Where do stories come from?

This is an interesting question, one that I have been pondering for several months.  Now, at 3:00 a.m., God decided to answer this question, and I’m wide awake writing.  Apparently, inspiration comes at the most inopportune times, like when I need sleep.  On a more serious note, this is a cultural question as much as an individual question.  This past weekend, I watched Elizabeth Gilbert\’s Ted Talk on CreativityIt’s fascinating, and I strongly encourage anyone interested in the sources of their own creative process to watch it.  She discusses the Ancient Greeks view of creative inspiration as they relied on muses.  Creative Greeks believed that they were merely conduits to a message or artistic inspiration which they then relayed.  Even Homer opens The Odyssey with the lines, “Muse, tell me of the man of many wiles.”  He then relates Odysseus’ story through his poetry.  Homer takes no credit whatsoever for an epic poem that has survived some 3000 years – that’s impressive.

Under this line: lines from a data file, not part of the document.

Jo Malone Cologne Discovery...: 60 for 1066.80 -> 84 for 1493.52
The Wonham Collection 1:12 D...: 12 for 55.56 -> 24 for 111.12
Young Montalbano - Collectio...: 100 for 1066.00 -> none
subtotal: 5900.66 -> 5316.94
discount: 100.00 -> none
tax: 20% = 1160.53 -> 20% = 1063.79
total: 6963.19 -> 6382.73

The idea of muses, or divine inspiration, still pervades American culture; it just has different names and forms.  For example, the lovely idea of muses has morphed into “THE LAW OF ATTRACTION” – if we put out our request for a great idea for a novel out there to the universe, the universe will provide states this law.  I think I like the idea of having a muse better than following “the law,” but to answer my original question, I do believe inspiration comes from both my muses and my continual pondering of ideas.  The challenge then, is to actually have the courage to trust our muses, act on the inspiration, and not disregard great ideas as idle daydreams. Ralph Waldo Emerson put this succinctly when he wrote, “Trust thyself: every heart vibrates to that iron string.  Accept the place the divine Providence has found for you; the society of your contemporaries, the connexion of events.  Great men have always done so and confided themselves childlike to the genius of their age.”  I need to trust in that creative spark and NOT conform to society’s expectations of me, but embrace an act on those creative impulses.  That is the gist of his essay “Self Reliance.”  To be great, we must live up to our individual potential and reject the parameters society has put on us.  However, divine inspiration does not mean that there is no work involved in creating; I’ve learned it’s often painful and difficult.

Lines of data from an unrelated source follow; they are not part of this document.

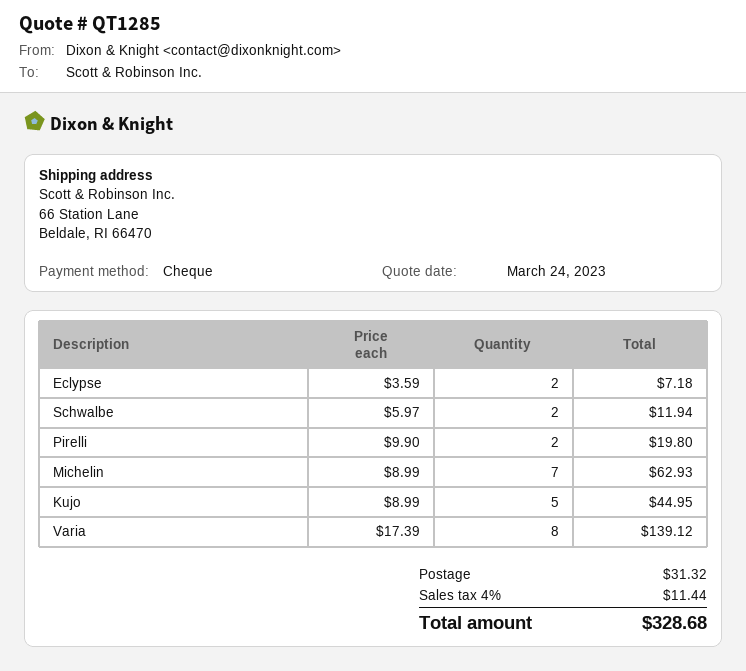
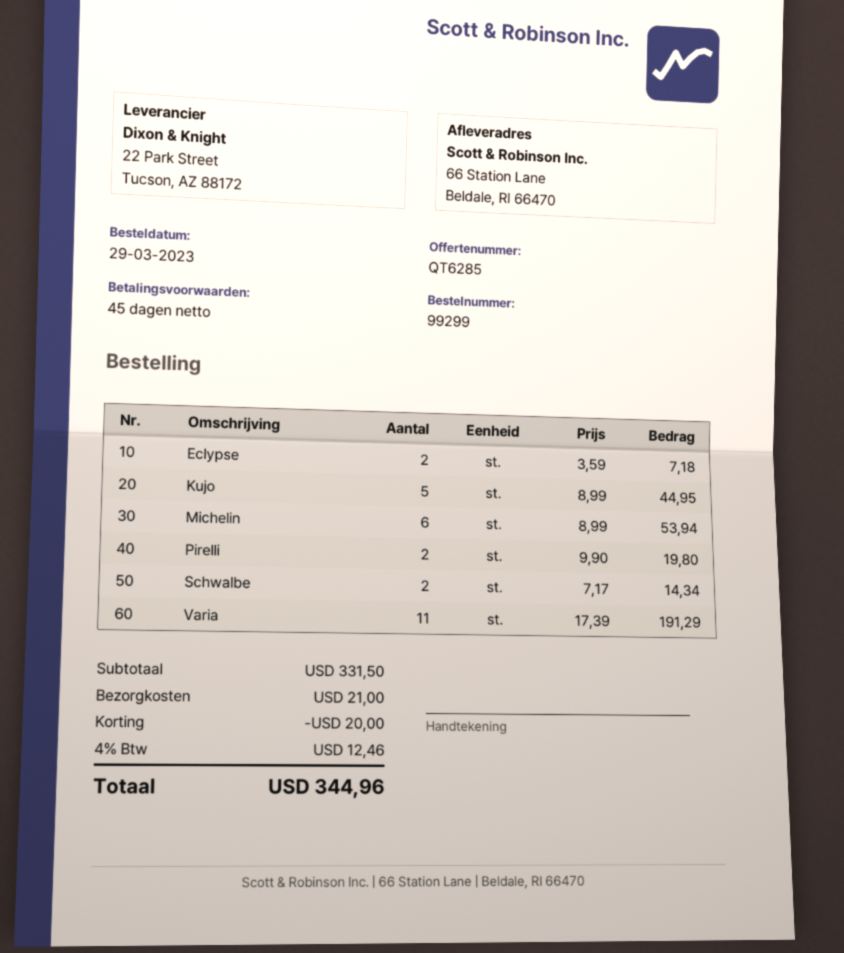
quote number: QT1285 -> QT6285
Schwalbe: 2 x 5.97 = 11.94 -> 2 x 7.17 = 14.34
Michelin: 7 x 8.99 = 62.93 -> 6 x 8.99 = 53.94
Varia: 8 x 17.39 = 139.12 -> 11 x 17.39 = 191.29
discount: none -> 20.00
shipping: 31.32 -> 21.00
tax: 4% = 11.44 -> 4% = 12.46
total: 328.68 -> 344.96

So what does this look like in my life?  Where do ideas come from?  They come from everywhere.  Our muses will answer if we ask.  This sounds awfully Law of Attraction-y, (and even a little on the woo-woo side), but I think that anyone who is the least bit creative will understand what I’m talking about.  Let me give an example to clarify.  This weekend, I felt compelled to watch a Ted Talk, and the first one I watched had to do with the question of creativity, which I’ve been pondering. When I woke up this morning at 2:30 am, I thought of Emerson’s essay, “Self Reliance.”  For whatever reason, I still have my giant anthology of American lit from college.  I probably haven’t opened that book since 1991, but there was one bookmark in it  . . . marking the essay “Self-Reliance.”  And, the quote I put above, was highlighted on the bookmarked page.  Call it serendipity, coincidence, inspiration, muses, luck, work . . . whatever, but I do believe that all the little pieces coincide to make a whole.  I clearly got the message over the past few days that my muses or God or Angels or the Universe (whatever you choose to call it) will give me what I need when I need it.  I just need to LOOK for those pieces both within and without, trust in them, and act on them.  That’s the part that is so difficult and sometimes painful.  For example, I like what I’ve written here, but I’ve been awake since 2:30 am and now I have to go get in the shower and get ready to teach all day.  It’s going to be a great day! Yes . . . it is!!